Table 8.3 shows experimental results for 10 Boolean functions; each of them corresponds to one Toffoli gate in the quantum circuit. For both synthesis techniques, the table lists the number of product terms (k), the required runtime (Time), and the number of T-gates computed using Eq. (8.19). The example illustrates the positive effect of ESOP optimization for reducing the cost of realizing a quantum circuits. By using our exact ESOP synthesis method, the over-approximated number of T-gates could be reduced by 48.44%, while the additional runtime can be almost neglected.

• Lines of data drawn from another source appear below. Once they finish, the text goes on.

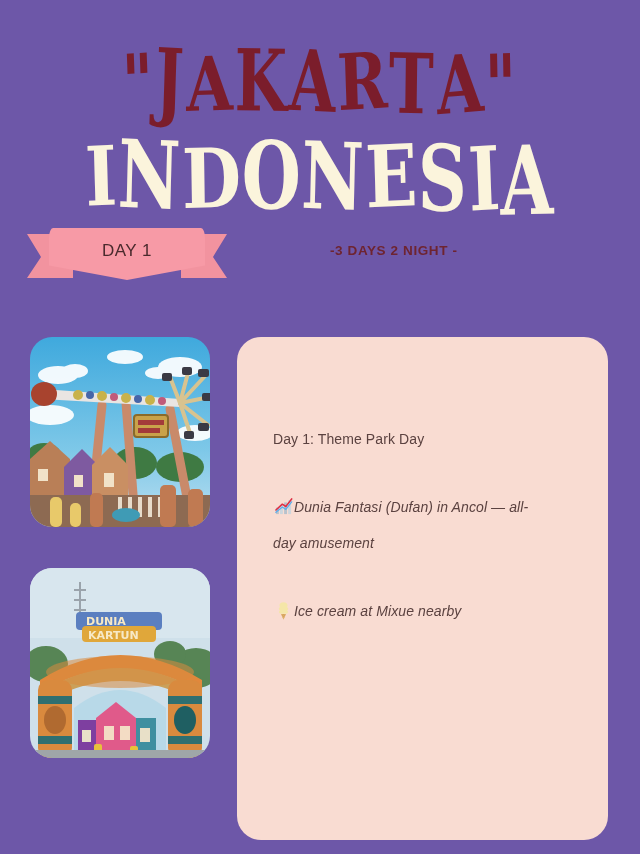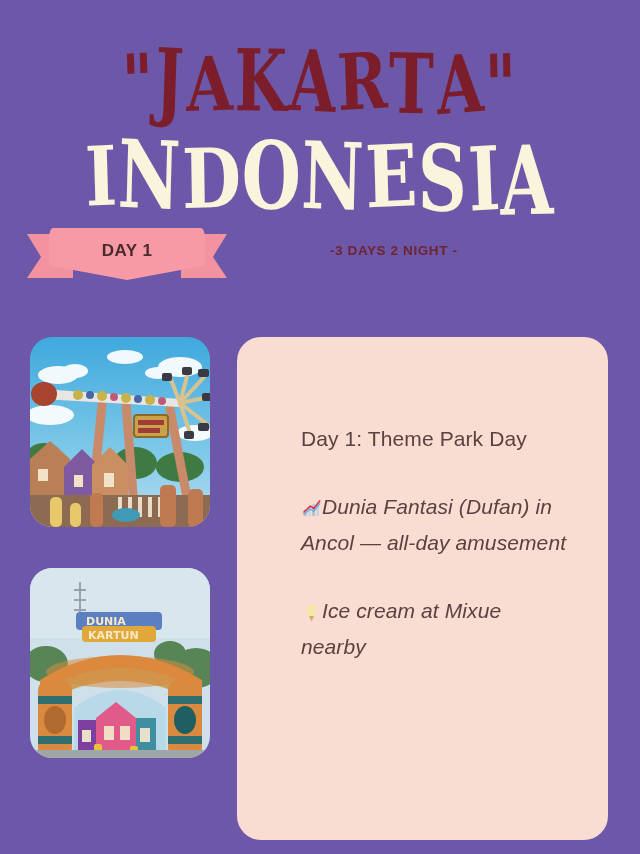--- a/index.html
+++ b/index.html
@@ -101,7 +101,7 @@
     align-items: center;
     justify-content: center;
     font-size: 17px;
-    font-weight: 700;
+    font-weight: 400;
     letter-spacing: 0.5px;
     color: #4a2a2d;
   }

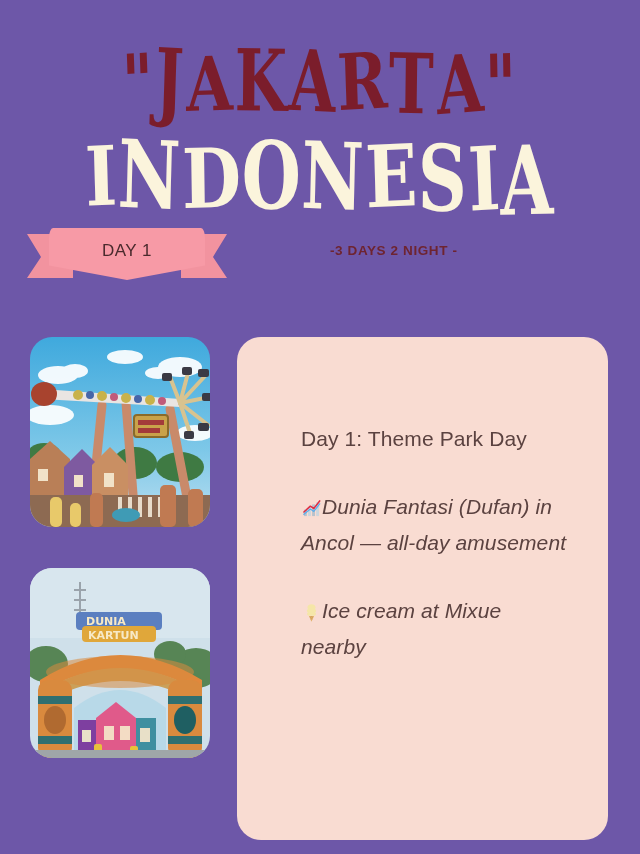--- a/index.html
+++ b/index.html
@@ -145,11 +145,11 @@
   }
   .card-inner {
     position: absolute;
-    left: 64px;
+    left: 36px;
     top: 85px;
     width: 268px;
     color: #5b4240;
-    font-size: 21px;
+    font-size: 14px;
     line-height: 34px;
     letter-spacing: 0.1px;
   }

Table 8.3 Synthesis of ESOP forms for Boolean functions from DBS

8.6 Conclusion

We have presented an exact synthesis approach for computing ESOP forms using Boolean satisfiability. The approach needs no pre-computed information, synthesizes one or multiple ESOP forms of minimal size, and can take completely specified or incompletely specified Boolean functions as specifications. We have implemented the approach using an off-the-shelf SAT-solver and have further presented a relaxation that leverages the SAT-solver’s conflict limit to find ESOP forms with almost minimal size. We have also presented evidence that the synthesis procedure can deal with small-scale ESOP forms with up to 8 Boolean variables and up to 100 terms. As benchmarks, we have used Boolean functions in the NPN4 equivalence class, Boolean functions that appeared during 8-LUT mapping, and randomly generated Boolean functions. Moreover, we show how the proposed techniques can be used to reduce the costs for implemented quantum circuits. We envision that the proposed SAT-based synthesis technique can be integrated with large-scale ESOP optimization procedures, e.g., by selecting windows of terms and resynthesizing them.